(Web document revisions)

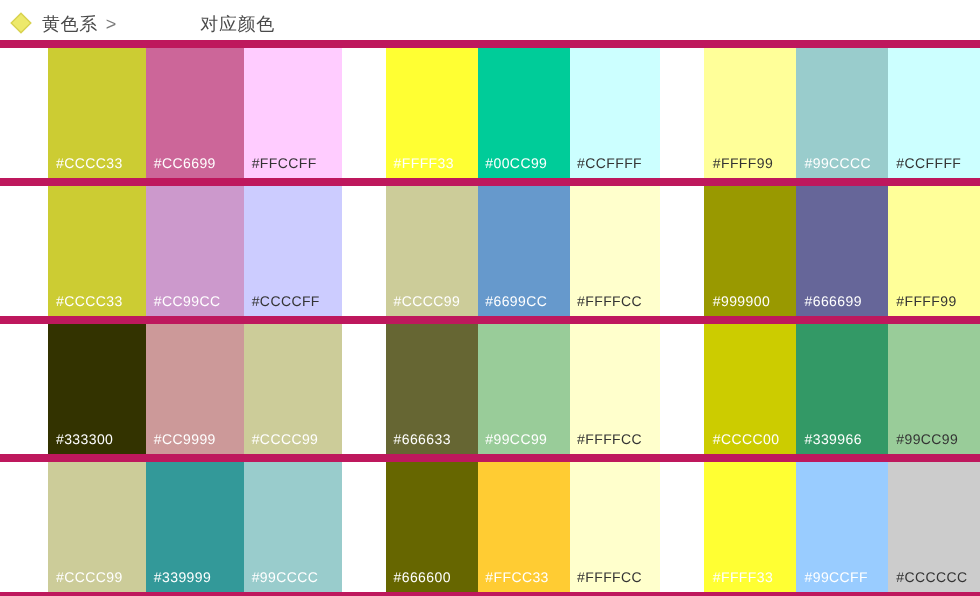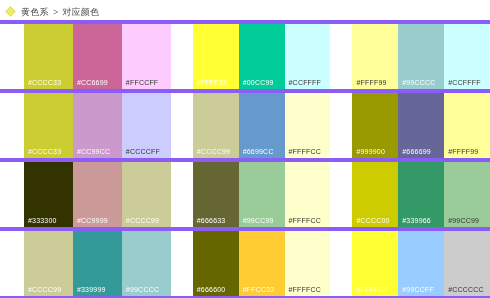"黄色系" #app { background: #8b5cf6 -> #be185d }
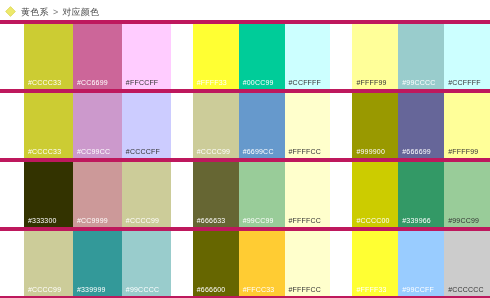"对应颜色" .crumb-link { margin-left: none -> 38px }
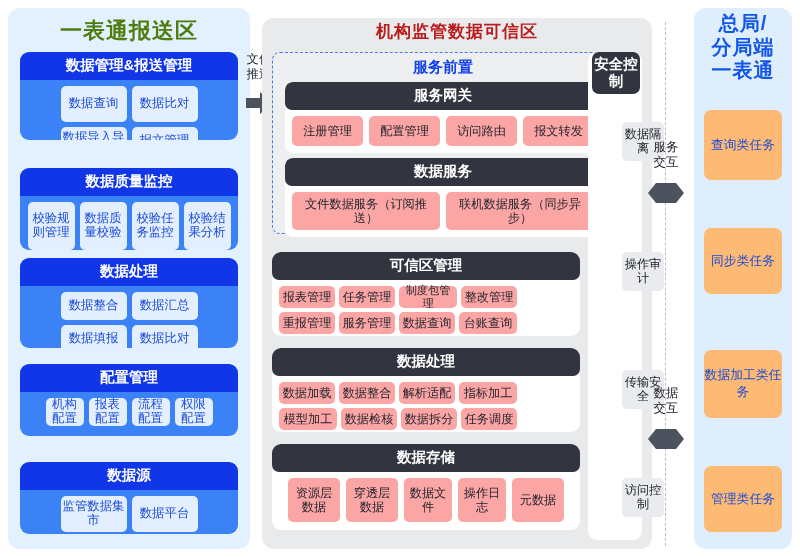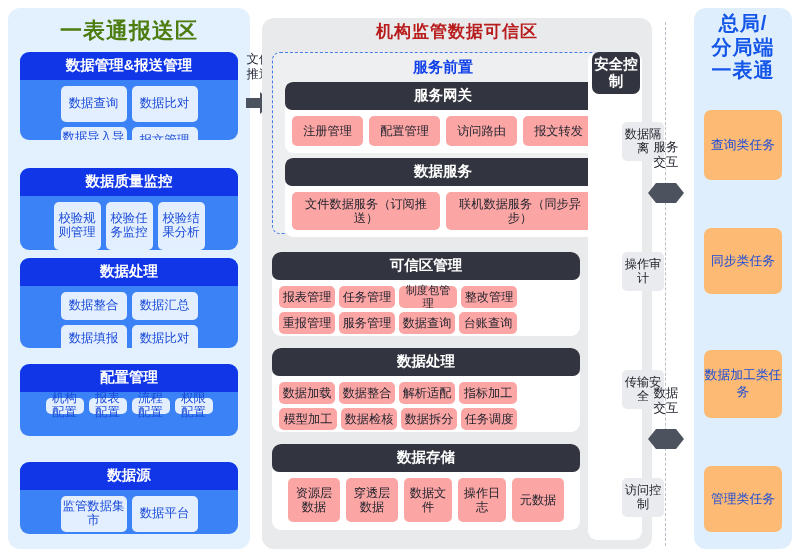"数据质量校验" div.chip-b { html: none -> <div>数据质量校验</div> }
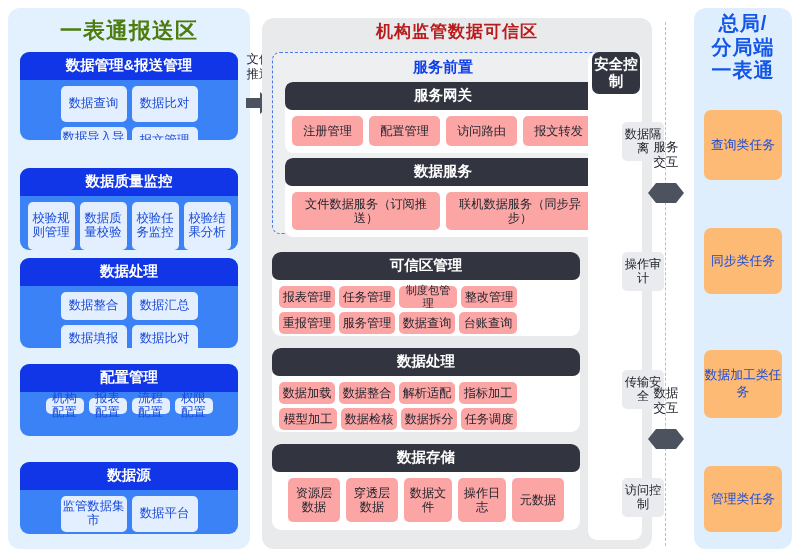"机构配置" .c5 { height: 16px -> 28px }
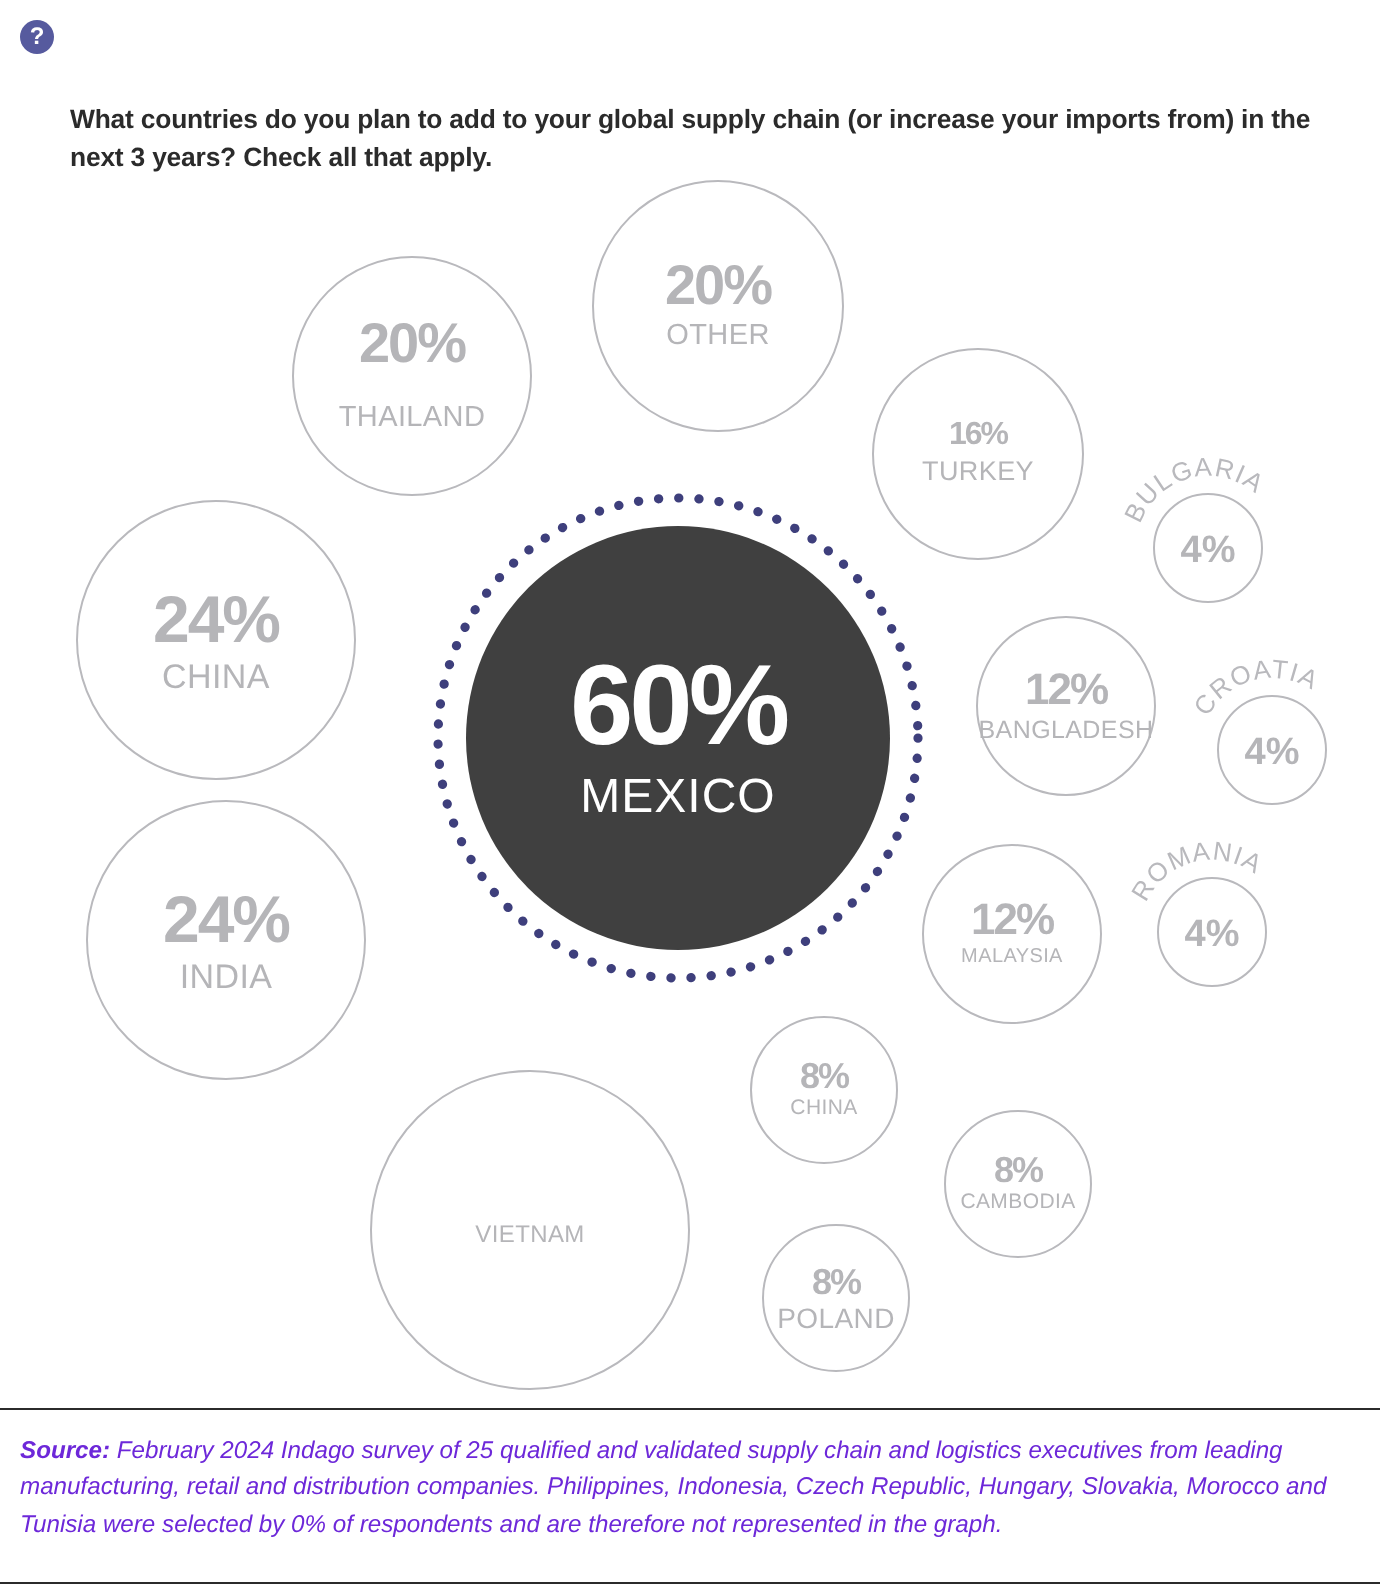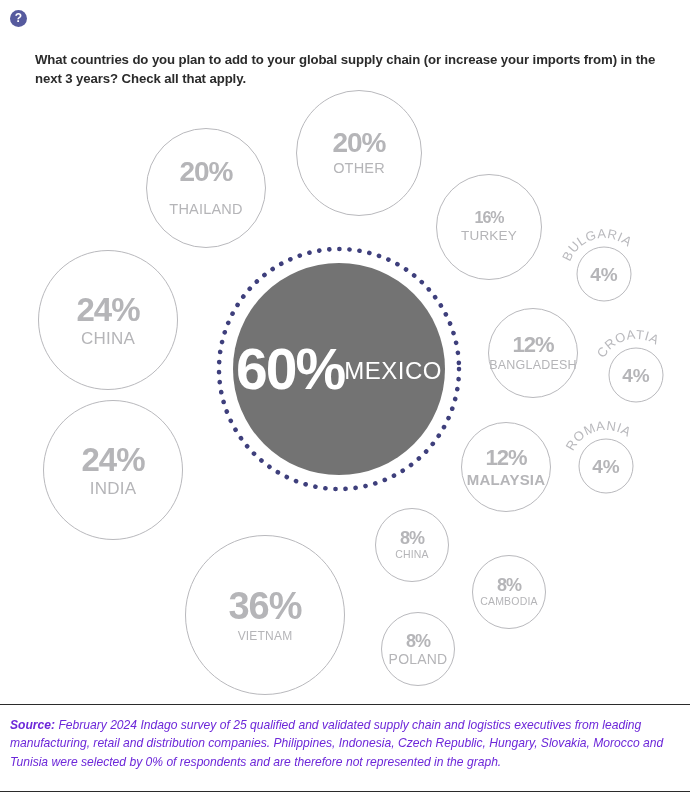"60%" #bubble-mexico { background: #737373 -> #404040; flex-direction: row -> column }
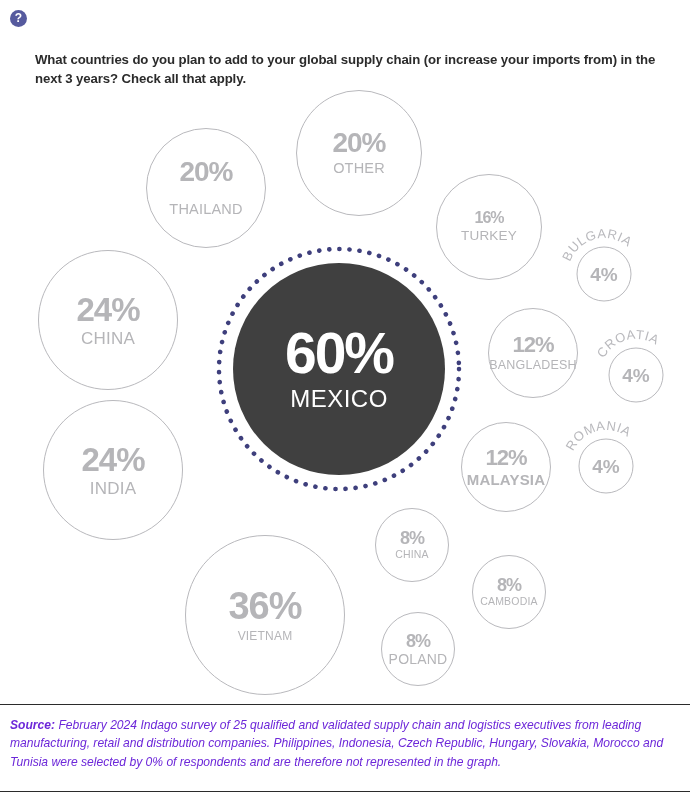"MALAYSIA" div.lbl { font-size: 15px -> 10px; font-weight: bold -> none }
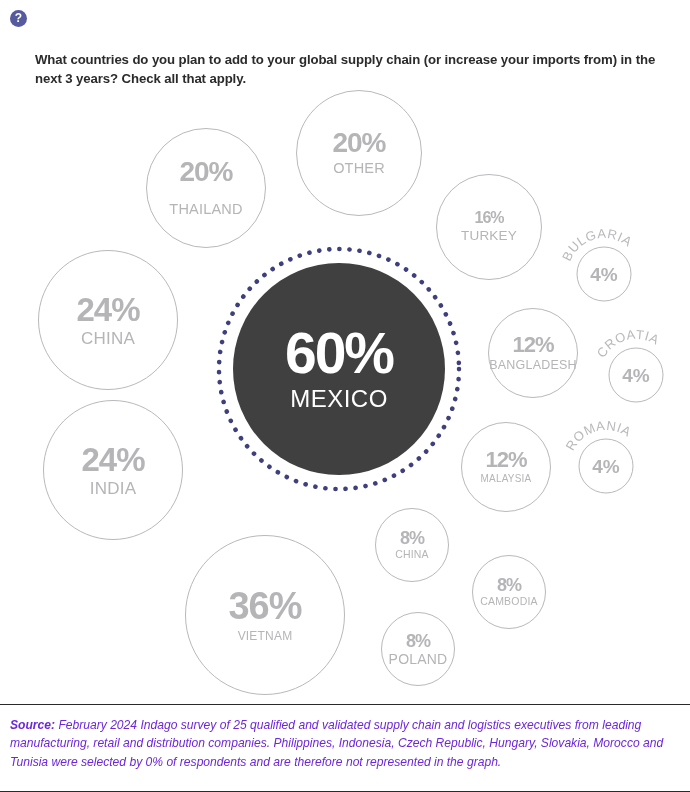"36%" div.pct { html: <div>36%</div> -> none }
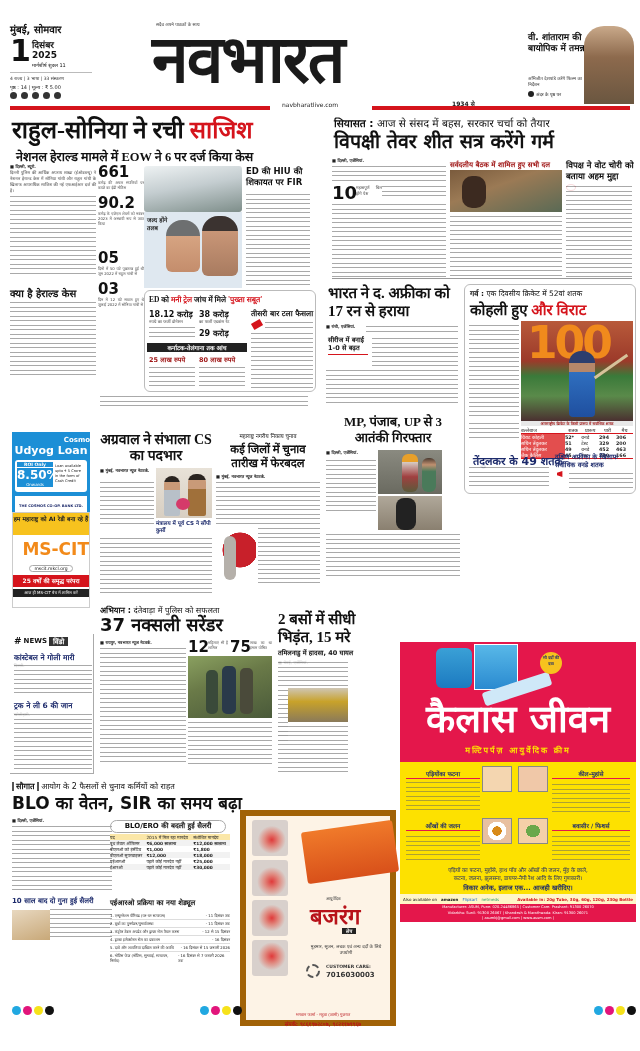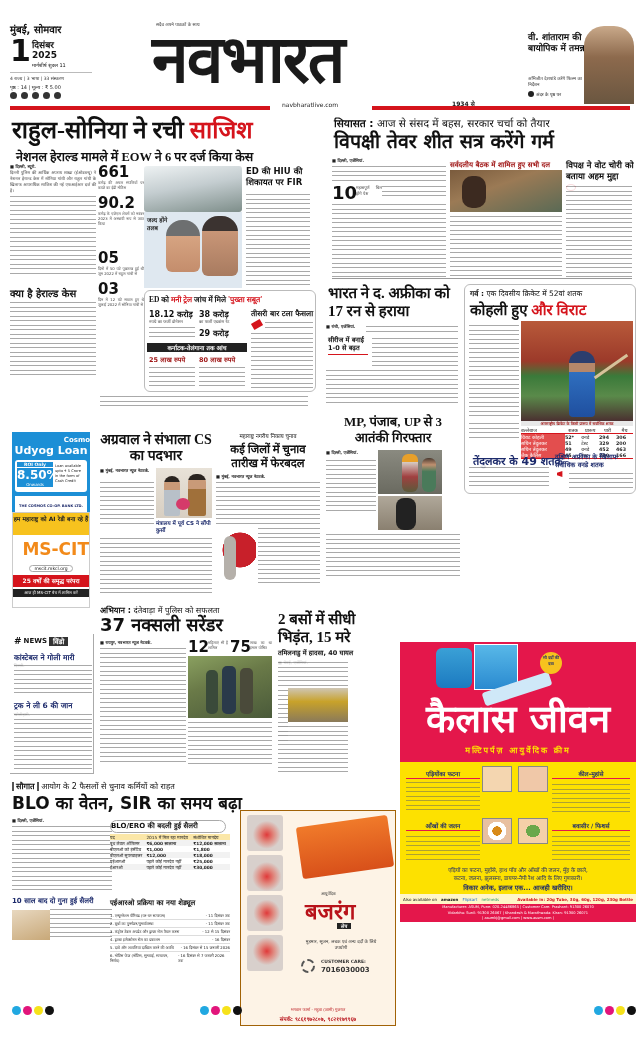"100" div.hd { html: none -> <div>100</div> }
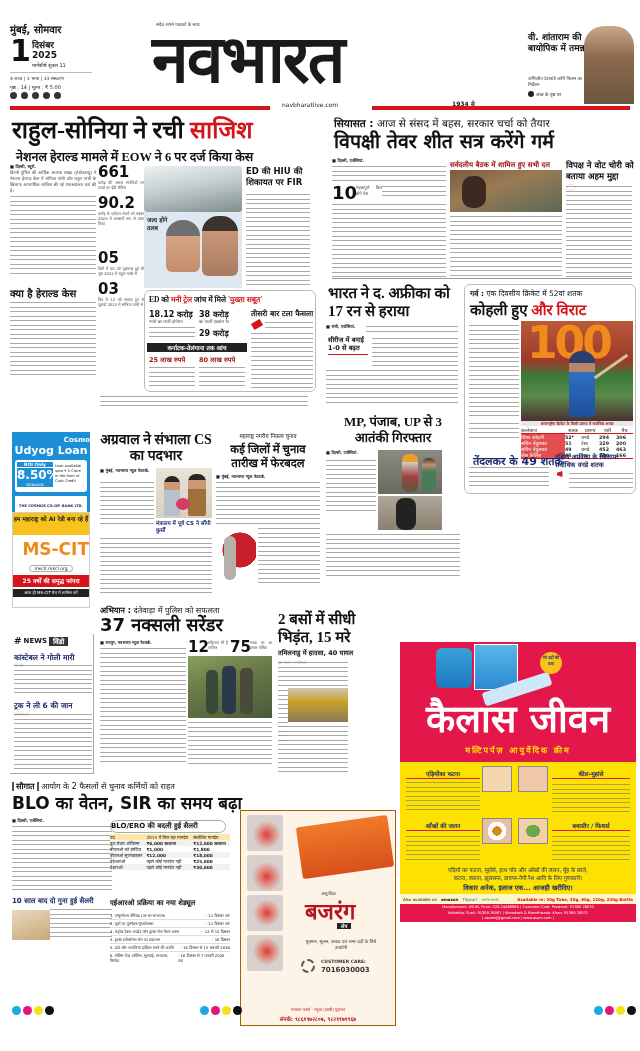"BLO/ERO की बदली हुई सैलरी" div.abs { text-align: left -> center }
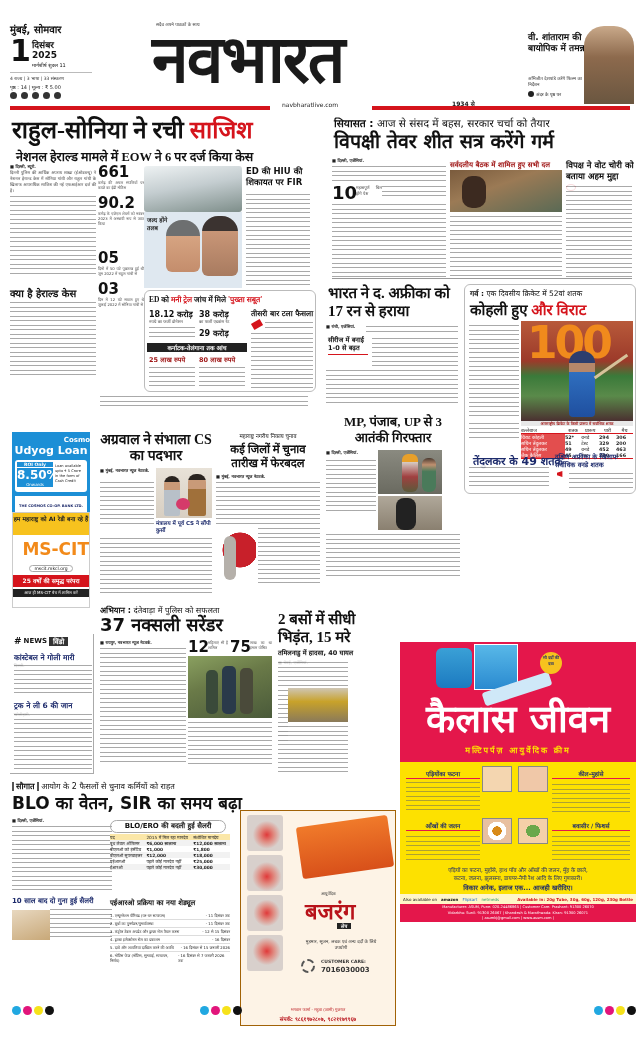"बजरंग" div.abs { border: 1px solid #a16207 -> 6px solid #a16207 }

YOUR INSTRUCTIONS => Every record above should be written out again exactly; the pictures stay out of the copy.

SOLUTION TO THIS EXERCISE =>
"黄色系" #app { background: #8b5cf6 -> #be185d }
"对应颜色" .crumb-link { margin-left: none -> 38px }
"数据质量校验" div.chip-b { html: none -> <div>数据质量校验</div> }
"机构配置" .c5 { height: 16px -> 28px }
"60%" #bubble-mexico { background: #737373 -> #404040; flex-direction: row -> column }
"MALAYSIA" div.lbl { font-size: 15px -> 10px; font-weight: bold -> none }
"36%" div.pct { html: <div>36%</div> -> none }
"100" div.hd { html: none -> <div>100</div> }
"BLO/ERO की बदली हुई सैलरी" div.abs { text-align: left -> center }
"बजरंग" div.abs { border: 1px solid #a16207 -> 6px solid #a16207 }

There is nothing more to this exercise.